Grain marketing adviser Errol Anderson said producers should brace for a beating if they plan to sell in the autumn and haven’t locked in any prices yet.

“Prices are going to get pounded,” said Anderson.

“The opportunities prior to Christmas aren’t great. It’s going to be congested, guys are going to be selling for cash flow, the (Canadian Wheat Board) initials are low, making the open market prices look good in Saskatchewan, which is already making the Saskatchewan price for barley fall.”

Ball said the end of the summer weather market is disappointing for Canadian farmers because it had no high points.

Unlike the U.S. markets, which had a number of thrilling price surges due to weather scares, the Canadian market moved little from its low levels.

“Our weather rallies were rather subdued,” said Ball.

“The market just keeps falling short of expectations. A lot of growers are being caught flat-footed as a result.”

Grain producers also had the disadvantage of being on the losing side of an otherwise robust commodities market. Oil and other energy prices are at record-high levels, making items like farm fuel and fertilizer more expensive, but farmers are selling their crops at depressed prices, pushing them into a cost-price squeeze.

“That’s an ugly gap to be staring at as a grower,” said Ball.
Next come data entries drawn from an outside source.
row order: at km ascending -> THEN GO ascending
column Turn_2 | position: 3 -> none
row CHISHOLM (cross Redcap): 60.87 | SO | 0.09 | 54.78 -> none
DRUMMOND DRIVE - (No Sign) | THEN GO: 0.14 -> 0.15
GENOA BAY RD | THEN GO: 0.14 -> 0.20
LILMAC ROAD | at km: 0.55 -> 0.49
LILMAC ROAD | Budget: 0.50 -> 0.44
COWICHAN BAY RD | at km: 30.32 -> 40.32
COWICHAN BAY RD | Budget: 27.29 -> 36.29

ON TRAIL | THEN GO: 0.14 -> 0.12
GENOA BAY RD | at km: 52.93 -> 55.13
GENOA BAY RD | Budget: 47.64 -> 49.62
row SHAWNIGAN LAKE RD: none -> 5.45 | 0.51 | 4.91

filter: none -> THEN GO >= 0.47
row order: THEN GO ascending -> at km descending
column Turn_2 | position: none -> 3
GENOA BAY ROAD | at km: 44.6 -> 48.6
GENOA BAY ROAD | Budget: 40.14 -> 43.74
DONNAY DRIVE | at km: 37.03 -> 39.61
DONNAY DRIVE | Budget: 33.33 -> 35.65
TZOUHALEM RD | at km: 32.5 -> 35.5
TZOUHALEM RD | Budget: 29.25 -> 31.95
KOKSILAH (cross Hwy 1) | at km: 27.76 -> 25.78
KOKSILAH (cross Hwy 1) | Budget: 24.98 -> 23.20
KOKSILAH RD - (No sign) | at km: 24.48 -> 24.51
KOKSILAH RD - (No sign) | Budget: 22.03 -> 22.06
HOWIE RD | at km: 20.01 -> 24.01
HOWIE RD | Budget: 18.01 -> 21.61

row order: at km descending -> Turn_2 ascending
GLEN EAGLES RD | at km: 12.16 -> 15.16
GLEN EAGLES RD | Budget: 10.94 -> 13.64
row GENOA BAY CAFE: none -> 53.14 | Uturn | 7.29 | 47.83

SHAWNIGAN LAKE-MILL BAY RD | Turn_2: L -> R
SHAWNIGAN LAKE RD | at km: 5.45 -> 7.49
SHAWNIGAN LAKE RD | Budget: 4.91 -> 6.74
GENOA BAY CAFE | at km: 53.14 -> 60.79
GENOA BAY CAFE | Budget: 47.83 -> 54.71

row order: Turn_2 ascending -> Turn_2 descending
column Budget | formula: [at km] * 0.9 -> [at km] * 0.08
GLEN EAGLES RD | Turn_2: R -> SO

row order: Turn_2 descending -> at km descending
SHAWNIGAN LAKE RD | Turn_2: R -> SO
The good news is that the Prairies’ big canola crop should find many interested buyers. Prices are low enough that even China might become interested again.
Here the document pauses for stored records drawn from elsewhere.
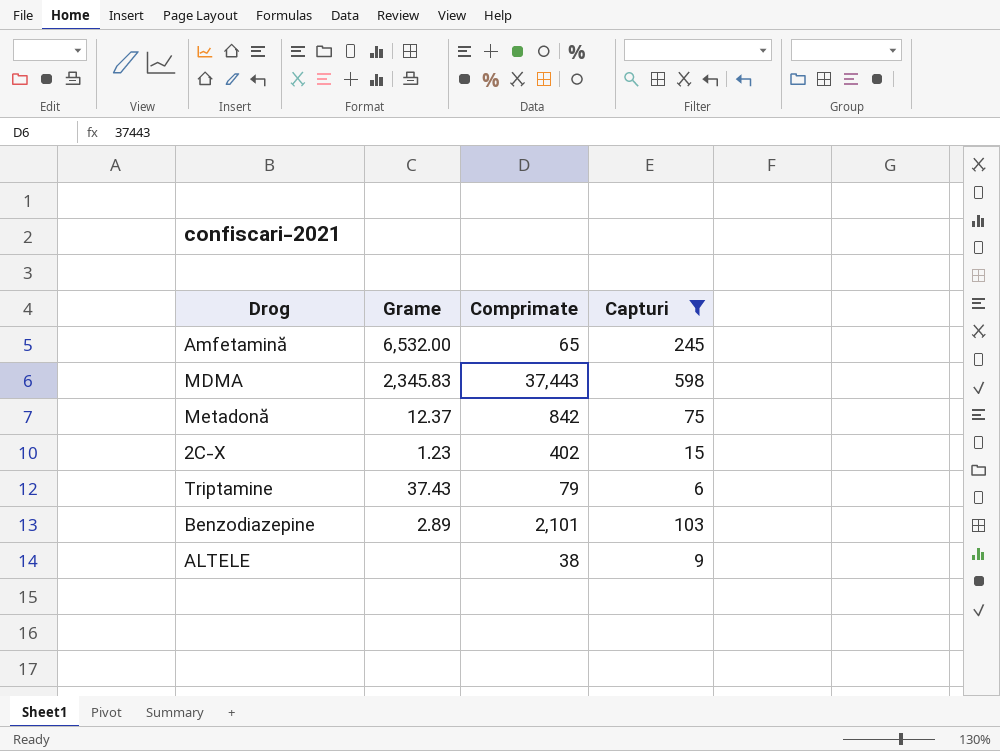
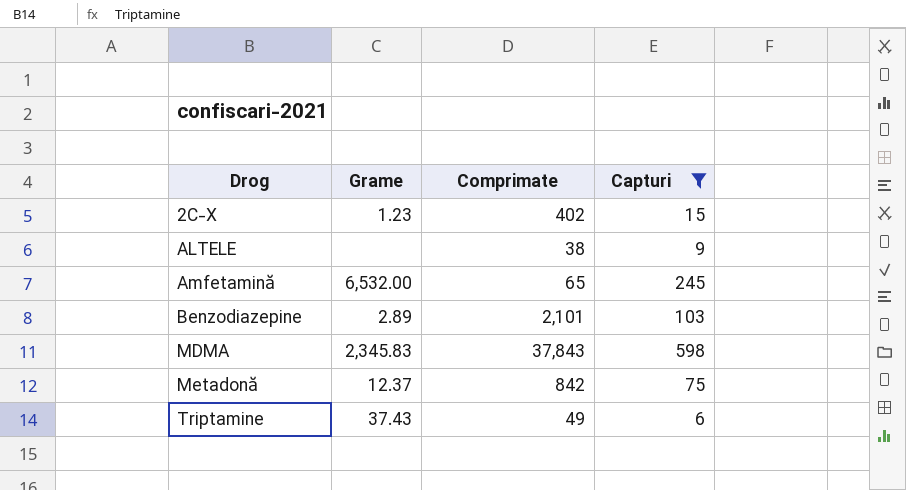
row order: none -> Drog ascending
MDMA | Comprimate: 37,443 -> 37,843
Triptamine | Comprimate: 79 -> 49

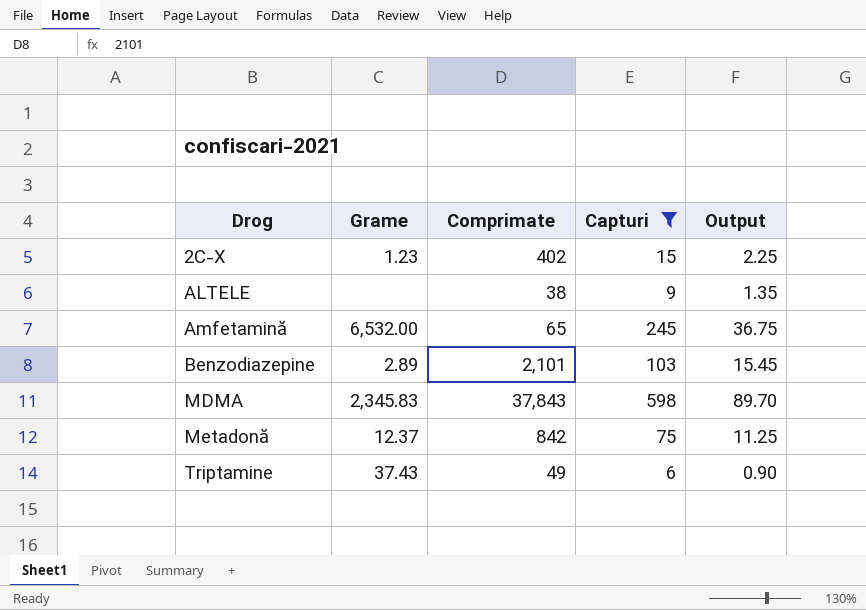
column Output | formula: none -> [Capturi] * 0.15

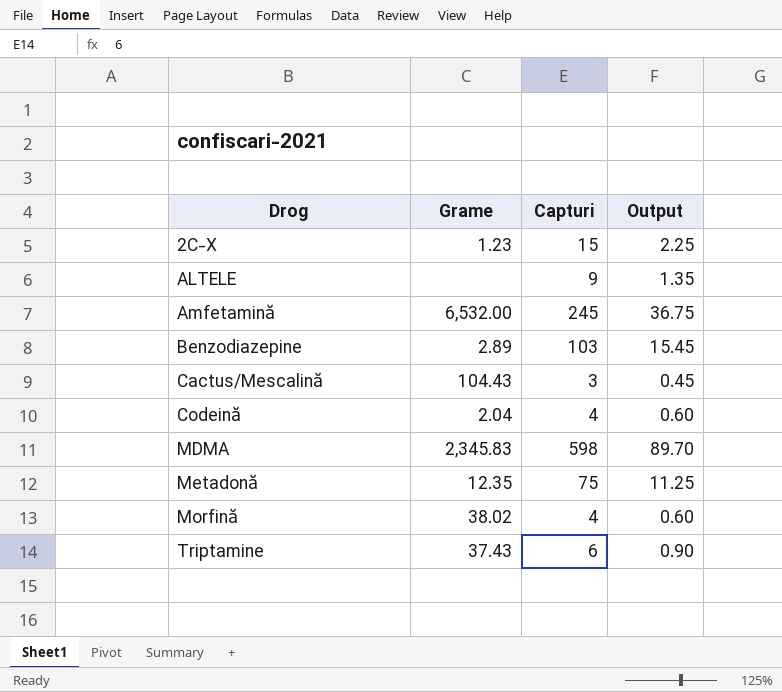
filter: Capturi >= 6 -> none
column Comprimate | position: 3 -> none
Metadonă | Grame: 12.37 -> 12.35

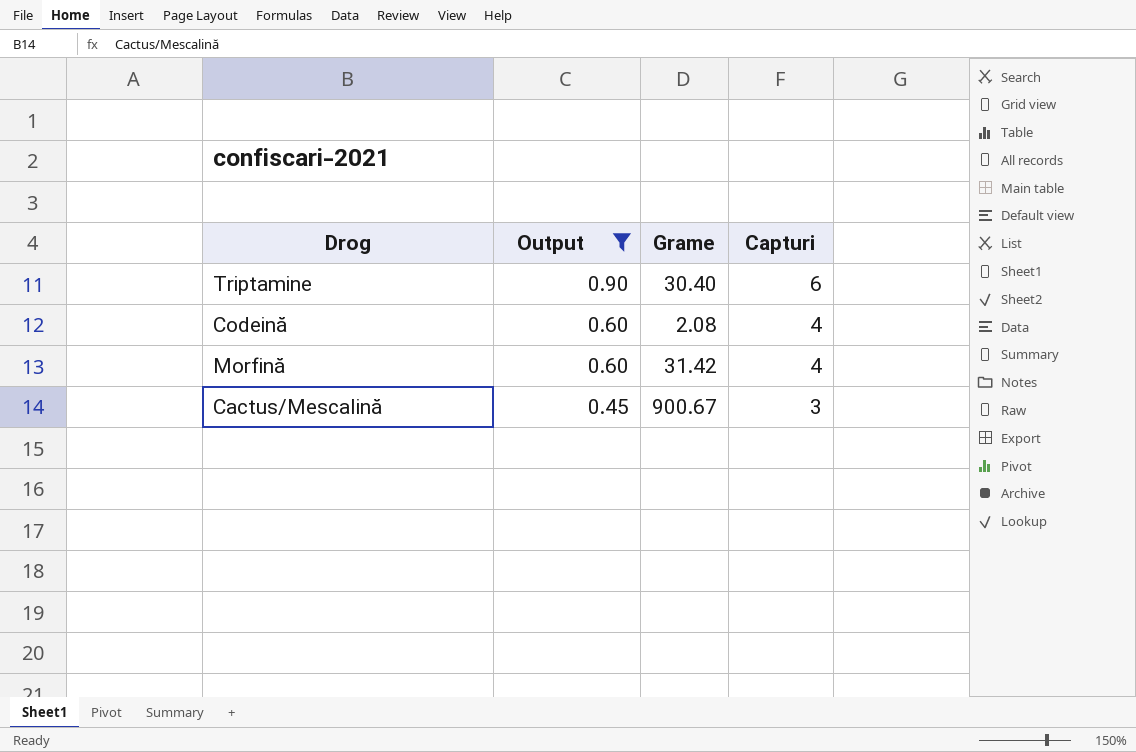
filter: none -> Output <= 0.90
row order: Drog ascending -> Output descending
column Output | position: 4 -> 2
Triptamine | Grame: 37.43 -> 30.40
Codeină | Grame: 2.04 -> 2.08
Morfină | Grame: 38.02 -> 31.42
Cactus/Mescalină | Grame: 104.43 -> 900.67

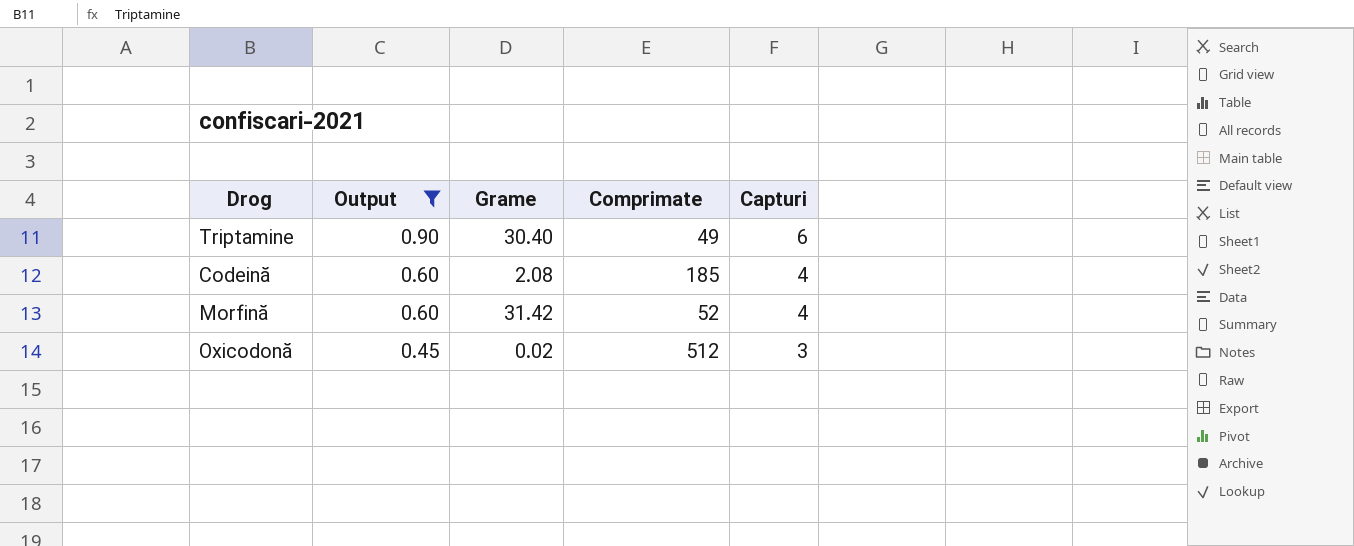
column Comprimate | position: none -> 4
row Cactus/Mescalină: 0.45 | 900.67 | 3 -> none
row Oxicodonă: none -> 0.45 | 0.02 | 512 | 3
“There’s a good, firm layer of bidding under the market,” said Ball.

With a likely canola carryout of 1.5 million tonnes, higher prices are unlikely to occur in the fall, which should help move the crop.
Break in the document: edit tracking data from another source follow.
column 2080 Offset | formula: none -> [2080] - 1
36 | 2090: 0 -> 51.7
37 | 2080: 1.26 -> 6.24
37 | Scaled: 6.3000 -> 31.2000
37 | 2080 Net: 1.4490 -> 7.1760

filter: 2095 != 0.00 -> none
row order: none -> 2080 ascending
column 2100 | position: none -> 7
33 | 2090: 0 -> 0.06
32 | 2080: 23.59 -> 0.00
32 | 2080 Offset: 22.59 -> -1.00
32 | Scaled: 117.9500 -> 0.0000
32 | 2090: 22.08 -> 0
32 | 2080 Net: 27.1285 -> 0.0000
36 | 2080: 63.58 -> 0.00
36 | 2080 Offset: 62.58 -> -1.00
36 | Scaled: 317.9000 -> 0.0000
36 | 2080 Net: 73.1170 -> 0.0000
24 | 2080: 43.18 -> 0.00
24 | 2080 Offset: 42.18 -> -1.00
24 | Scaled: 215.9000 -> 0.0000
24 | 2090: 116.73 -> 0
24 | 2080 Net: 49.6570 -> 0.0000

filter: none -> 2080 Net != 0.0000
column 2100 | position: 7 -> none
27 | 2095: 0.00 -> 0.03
Ball said weather events in the U.S. and Canada may yet move markets, but the chance for a substantial rise is limited because the crops are so far advanced.

Anderson said commodity funds will likely drive grain and oilseed prices significantly lower than supply and demand factors would justify, because the funds jump on trends and exaggerate them. That’s simply part of the reality of grain markets and farmers should realize there will be times the exaggeration goes in the other direction.

“They provide more opportunities than you’d otherwise have, but you also get pounded more,” he said.

Canadian Wheat Board market analyst Jason Newton said a silver lining offsetting the cloudy USDA outlook is reports of high levels of fusarium in U.S. wheat crops. Canadian crops appear to be in better shape.

“If we have good quality (wheat crops) here, there should be some market we can fill,” said Newton.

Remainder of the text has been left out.